Static Rouse Modes and Related Quantities: Corrections to Chain Ideality in Polymer Melts

TL;DR

This paper challenges the traditional view that polymer chains in melts behave like ideal phantom chains by showing significant deviations in Rouse mode correlations due to excluded volume effects, supported by simulations and theory.

Contribution

It provides the first detailed analysis of Rouse mode correlations in polymer melts, demonstrating the importance of non-ideal effects neglected in mean-field models.

Findings

Simulations show deviations from phantom chain predictions for non-zero excluded volume.

Perturbation theory accurately describes the observed correlations.

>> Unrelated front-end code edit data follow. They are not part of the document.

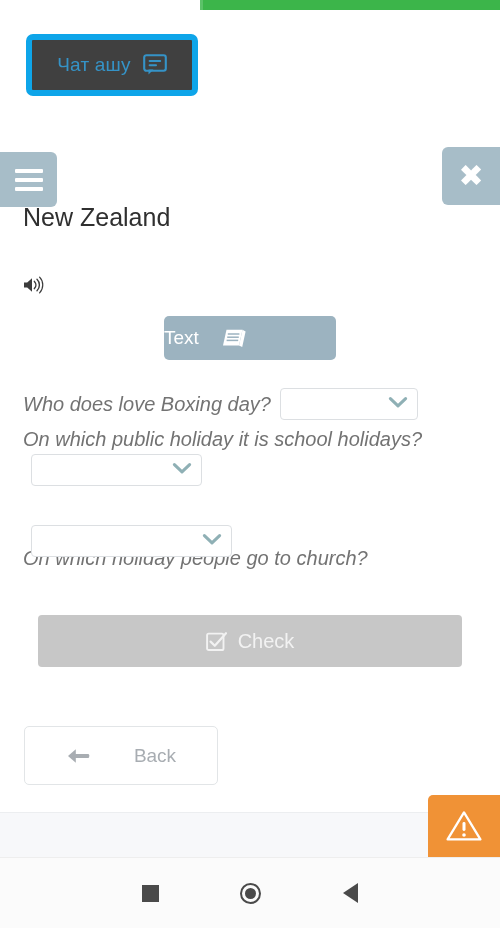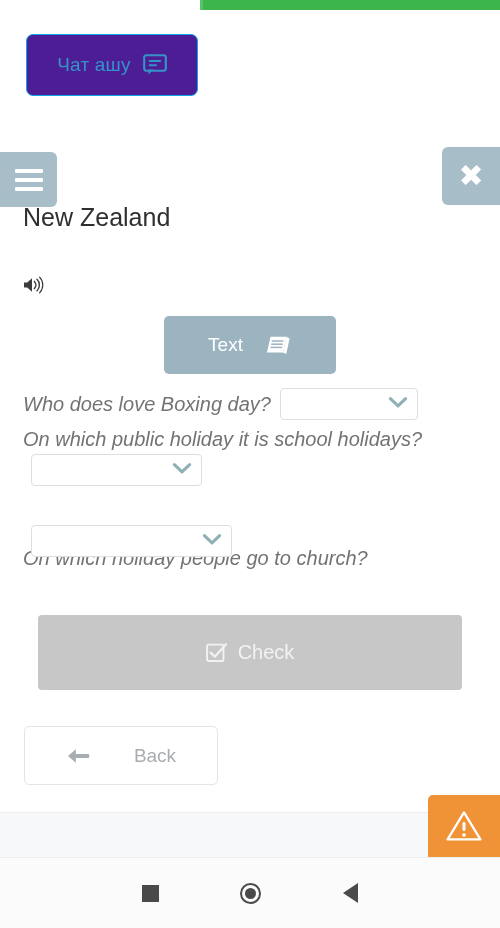--- a/index.html
+++ b/index.html
@@ -44,8 +44,8 @@
     top: 34px;
     width: 172px;
     height: 62px;
-    background: #4c1d95;
-    border: 1px solid #0ea5e9;
+    background: #404040;
+    border: 6px solid #0ea5e9;
     border-radius: 7px;
     display: flex;
     align-items: center;

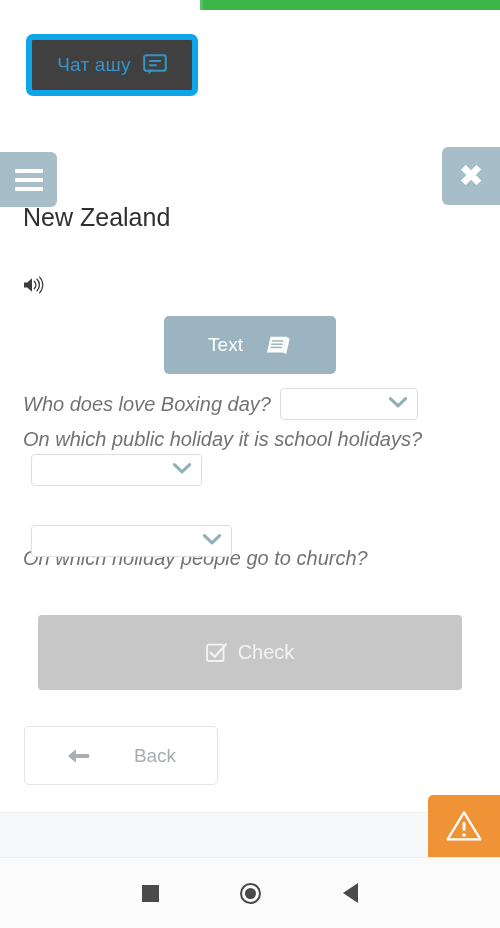--- a/index.html
+++ b/index.html
@@ -136,12 +136,11 @@
     left: 164px;
     top: 316px;
     width: 172px;
-    height: 58px;
+    height: 44px;
     background: #9cb3c0;
     border-radius: 5px;
     display: flex;
     align-items: center;
-    justify-content: center;
     gap: 23px;
     cursor: pointer;
   }

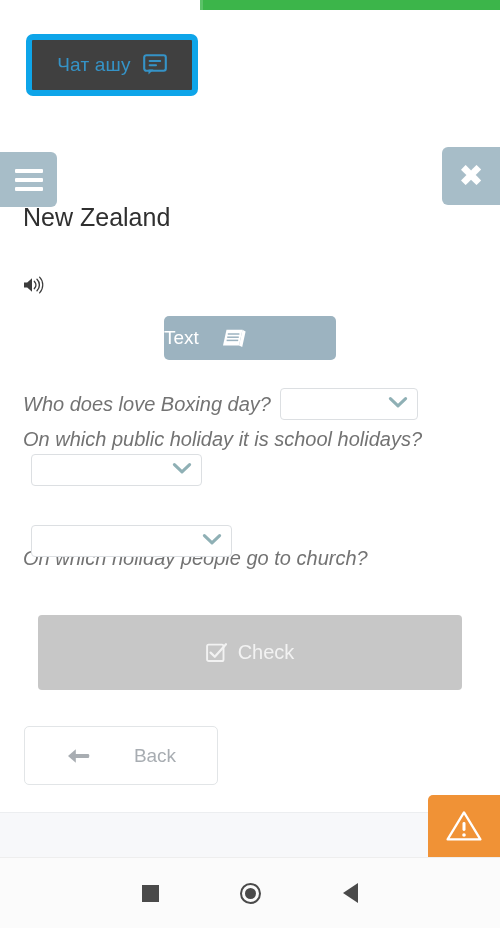--- a/index.html
+++ b/index.html
@@ -195,7 +195,7 @@
     left: 38px;
     top: 615px;
     width: 424px;
-    height: 75px;
+    height: 52px;
     background: #c7c7c7;
     border: none;
     border-radius: 4px;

Results highlight the need to consider non-mean-field effects in polymer melt models.

Abstract

Following the Flory ideality hypothesis intrachain and interchain excluded volume interactions are supposed to compensate each other in dense polymer systems. Multi-chain effects should thus be neglected and polymer conformations may be understood from simple phantom chain models. Here we provide evidence against this phantom chain, mean-field picture. We analyze numerically and theoretically the static correlation function of the Rouse modes. Our numerical results are obtained from computer simulations of two coarse-grained polymer models for which the strength of the monomer repulsion can be varied, from full excluded volume (`hard monomers') to no excluded volume (`phantom chains'). For nonvanishing excluded volume we find the simulated correlation function of the Rouse modes to deviate markedly from the predictions of phantom chain models. This demonstrates that there are nonnegligible correlations along the chains in a melt. These correlations can be taken into account by perturbation theory. Our simulation results are in good agreement with these new theoretical predictions.